QP 14 - Patient Safety 2: From Time Tracking to AI: Let's Drive Safer Treatments Together
1079 - Automatic Large-Scale Prospective Monitoring and Blind Evaluation of the Performance of Commercial AI Auto-Segmentation in Routine Clinical Practice: Preliminary Results for a Cohort of Breast Cancer
P. Dubrowski1, M. J. Kim1, Y. Yang2, and D. H. Hristov1; 1Department of Radiation Oncology, Stanford University School of Medicine, Palo Alto, CA, 2Department of Radiation Oncology, Stanford University, Stanford, CA
Purpose/Objective(s): Anatomical structures segmented by Artificial Intelligence (AI) can form the baseline for automatic contouring quality assurance program, provided AI performance is reliably quantified to detect outliers.

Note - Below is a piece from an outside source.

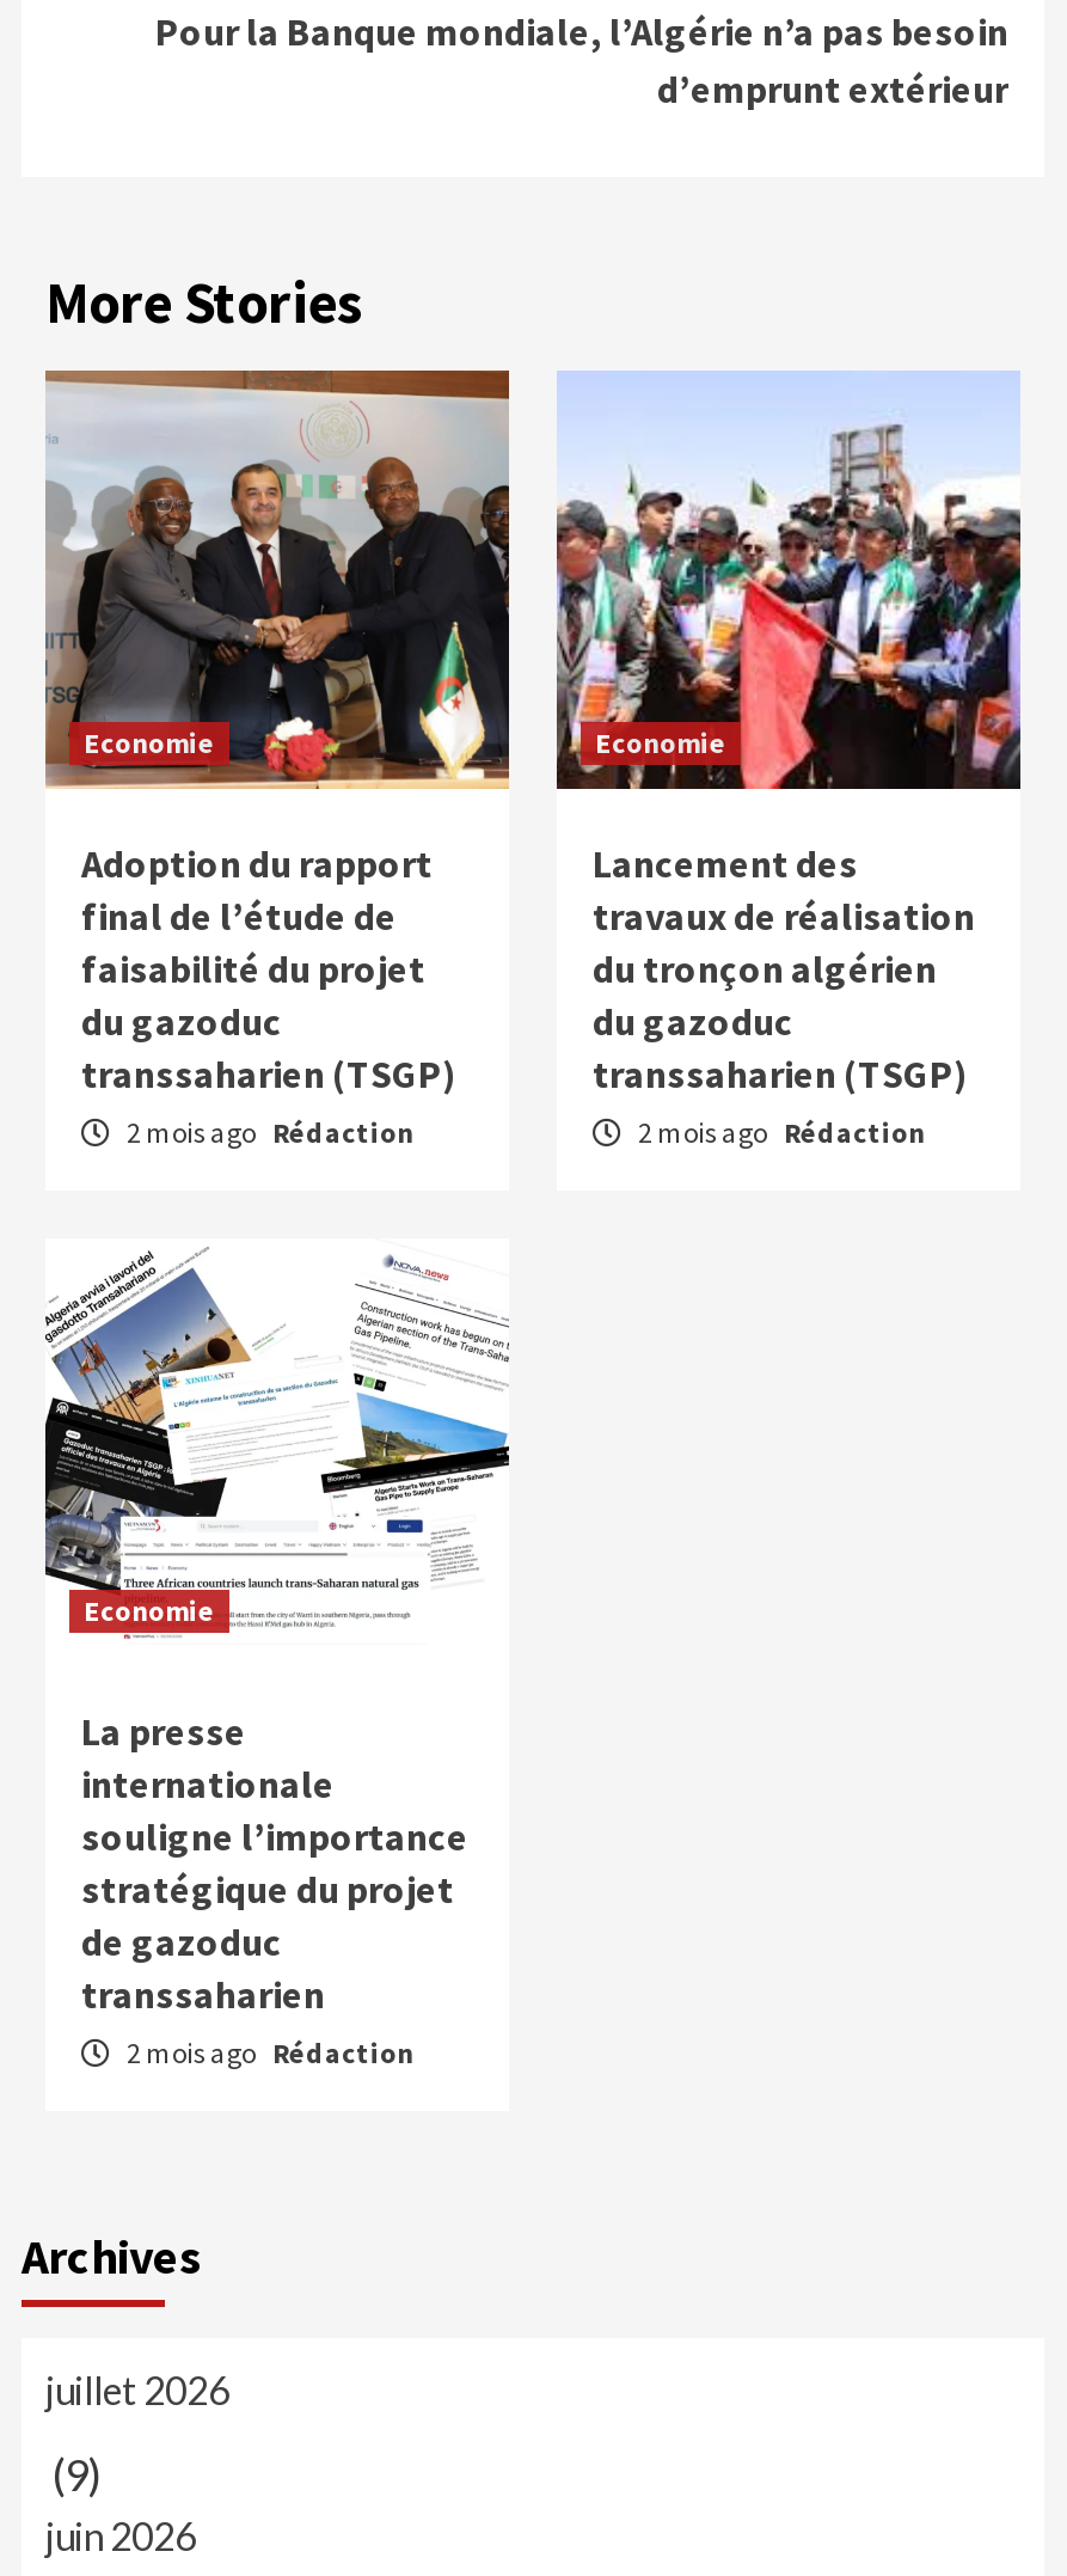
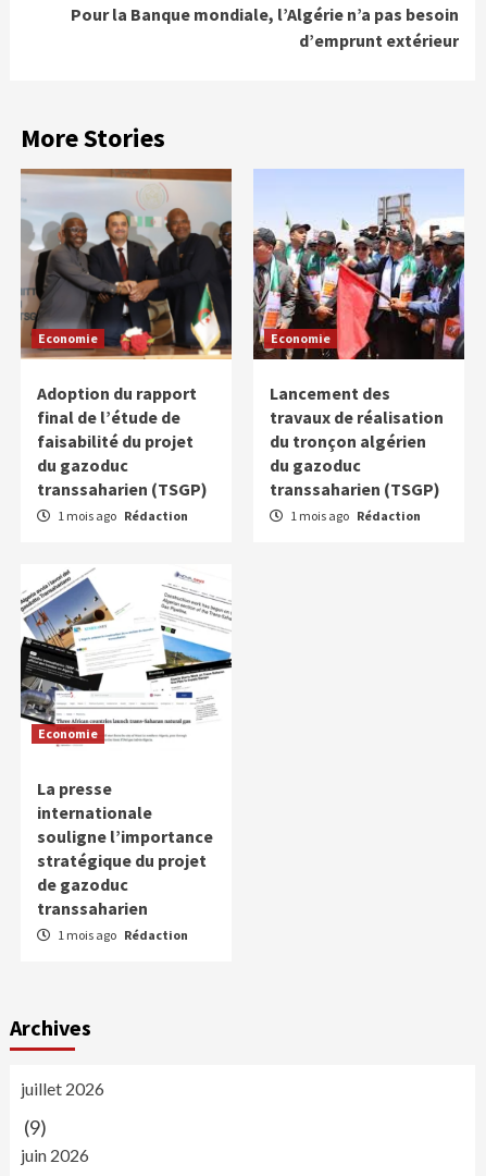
[122,1114,413,1150] 2 mois ago Rédaction -> [55,507,188,524] 1 mois ago Rédaction
[633,1114,925,1150] 2 mois ago Rédaction -> [288,507,421,524] 1 mois ago Rédaction
[122,2035,413,2070] 2 mois ago Rédaction -> [55,927,188,943] 1 mois ago Rédaction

Small (few tens of patients) retrospective studies, limited to geometric metrics and performed at a single time point, are inherently biased and unsuitable. Hence, we aim to develop of an unsupervised software framework to automatically evaluate AI auto-segmentation performance for every treated patient. Materials/
Methods: An evaluation tool (AI-Evaluator) was developed with the Eclipse Scripting Application Programming Interface, Varian Medical Systems. Upon treatment plan approval for a given patient, the tool autonomously compares clinically approved and initial AI structures geometrically and dosimetrically by evaluating the dose distribution on both structure sets. Additionally, AI structure metrics are also used to establish Statistical Process Control (SPC) Limits to create a real-time system for flagging outliers for further inspection. Metrics relevant to planning include: Relative Volume Difference (RVD), Maximum Relative Volume Difference (MRVD) in DVH indices, Hausdorff Distance (HD), compliance to dosimetric protocols, others. Additional metrics are automatically recorded to evaluate correlations to anatomical site, image artifacts, treating physician, others. The AI-Evaluator can introduce and re-assess these metrics for processed patients, allowing new, important AI performance correlates to be evaluated as they emerge. Results: In a subset of 65 breast cancer patients treated by 5 physicians, across all 23 AI structures per patient, median RVD was 2.8 %. There were statistically significant variations in contour adjustments among physicians as measured by RVDs (p < 0.0001). Left/right Internal mammary (mean RVD = 13% / 21%), left axillary L1 (mean RVD = 8.8%), and left supraclavicular (mean RVD = 8.4%) lymph nodes had largest RVDs (ANOVA, p < 0.0001). When RVDs exceeded 1%, mean MRVDs for the same structures were: 42%/51%, 66%, and 51%. Variations of MVRDs across segment structures were statistically significant (ANOVA, p < 0.0001). SPC Charts identified 3 structures outside control limits (3sigma). Manual inspection found 2 of 3 contours were anatomically correct and none were adjusted in the clinical treatment. Conclusion: We have implemented a tool that evaluates AI auto-segmented structures against clinically approved ones for every treated patient without supervision and can flag contouring outliers for further inspection. Initial use on a subset of breast cancer patients already points to structures that need to be examined carefully in view of existing discrepancies in contours and their dosimetric impact.